ACTIVITY: For each line of the data below that contains "subtotal", return that line.

SUPPLIED RECORDS:
------

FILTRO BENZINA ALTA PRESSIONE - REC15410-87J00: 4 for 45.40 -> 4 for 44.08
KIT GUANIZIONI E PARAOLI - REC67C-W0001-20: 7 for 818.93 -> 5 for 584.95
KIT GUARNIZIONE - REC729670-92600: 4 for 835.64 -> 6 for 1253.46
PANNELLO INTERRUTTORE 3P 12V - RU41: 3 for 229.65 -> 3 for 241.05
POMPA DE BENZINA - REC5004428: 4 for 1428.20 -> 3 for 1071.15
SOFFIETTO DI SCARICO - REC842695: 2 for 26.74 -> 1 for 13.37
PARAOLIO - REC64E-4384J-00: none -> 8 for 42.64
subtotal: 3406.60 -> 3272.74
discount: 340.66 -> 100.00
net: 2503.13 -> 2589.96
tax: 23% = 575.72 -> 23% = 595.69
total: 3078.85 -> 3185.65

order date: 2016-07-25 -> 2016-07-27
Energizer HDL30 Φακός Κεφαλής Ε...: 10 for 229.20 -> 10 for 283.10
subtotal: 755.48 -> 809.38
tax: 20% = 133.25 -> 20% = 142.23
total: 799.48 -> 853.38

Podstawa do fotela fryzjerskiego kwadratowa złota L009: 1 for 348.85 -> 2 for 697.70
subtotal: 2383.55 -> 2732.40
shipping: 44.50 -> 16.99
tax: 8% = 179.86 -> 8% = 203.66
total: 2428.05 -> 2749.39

------

RESULT FOR THIS TASK:
subtotal: 3406.60 -> 3272.74
subtotal: 755.48 -> 809.38
subtotal: 2383.55 -> 2732.40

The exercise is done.